Instructions for the task |
In the entries that follow, find the line containing "Pas de description: 2"; from there, copy every line exactly through the line containing "total: 808.56 -> 765.74".

Listed records START

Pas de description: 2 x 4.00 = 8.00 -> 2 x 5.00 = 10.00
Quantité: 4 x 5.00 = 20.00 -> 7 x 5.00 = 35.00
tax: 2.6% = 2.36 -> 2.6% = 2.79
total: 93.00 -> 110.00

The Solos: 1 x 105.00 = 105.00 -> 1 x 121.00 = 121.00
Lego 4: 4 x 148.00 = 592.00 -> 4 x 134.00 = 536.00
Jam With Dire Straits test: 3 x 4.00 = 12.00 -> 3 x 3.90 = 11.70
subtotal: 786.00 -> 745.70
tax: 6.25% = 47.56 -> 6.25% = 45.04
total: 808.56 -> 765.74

Listed records END
Listed records START

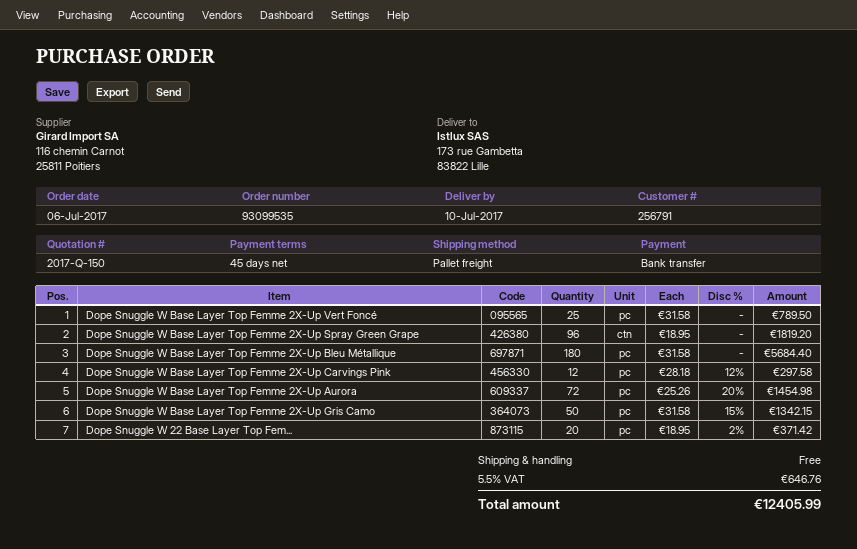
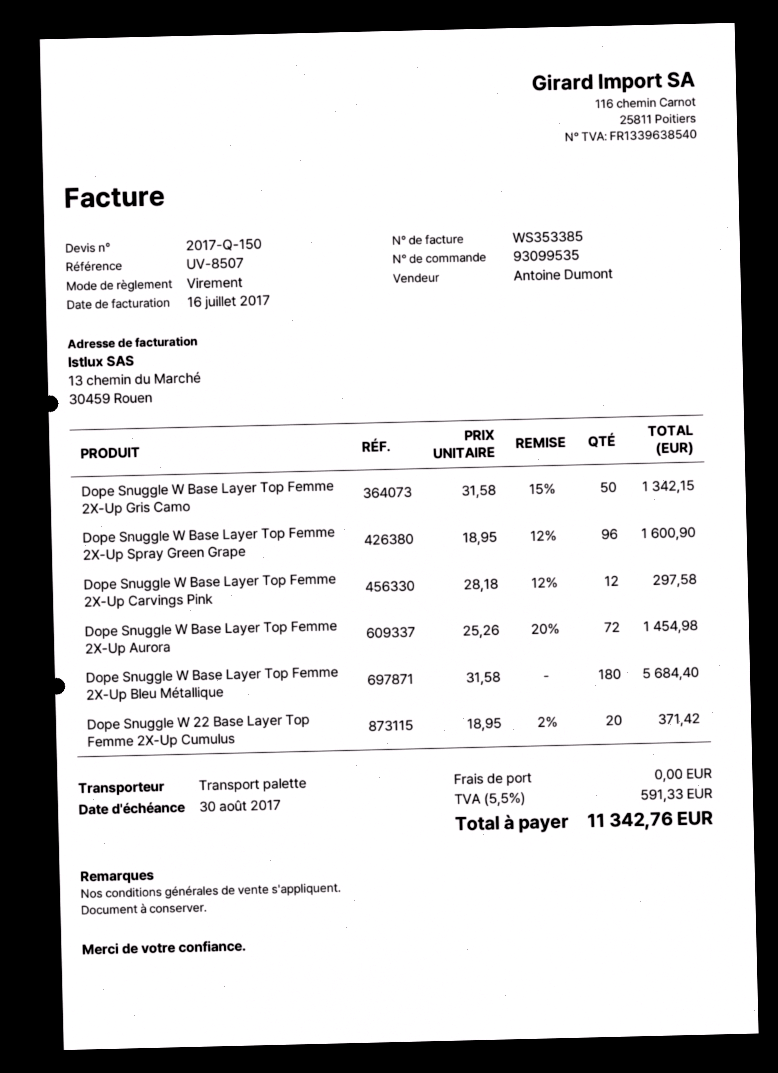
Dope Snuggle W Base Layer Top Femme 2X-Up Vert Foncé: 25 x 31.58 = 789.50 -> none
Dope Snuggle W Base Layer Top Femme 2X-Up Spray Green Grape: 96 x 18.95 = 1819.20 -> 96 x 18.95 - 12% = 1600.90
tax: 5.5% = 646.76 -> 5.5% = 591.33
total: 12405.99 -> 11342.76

Listed records END

Answer to this problem |
Pas de description: 2 x 4.00 = 8.00 -> 2 x 5.00 = 10.00
Quantité: 4 x 5.00 = 20.00 -> 7 x 5.00 = 35.00
tax: 2.6% = 2.36 -> 2.6% = 2.79
total: 93.00 -> 110.00

The Solos: 1 x 105.00 = 105.00 -> 1 x 121.00 = 121.00
Lego 4: 4 x 148.00 = 592.00 -> 4 x 134.00 = 536.00
Jam With Dire Straits test: 3 x 4.00 = 12.00 -> 3 x 3.90 = 11.70
subtotal: 786.00 -> 745.70
tax: 6.25% = 47.56 -> 6.25% = 45.04
total: 808.56 -> 765.74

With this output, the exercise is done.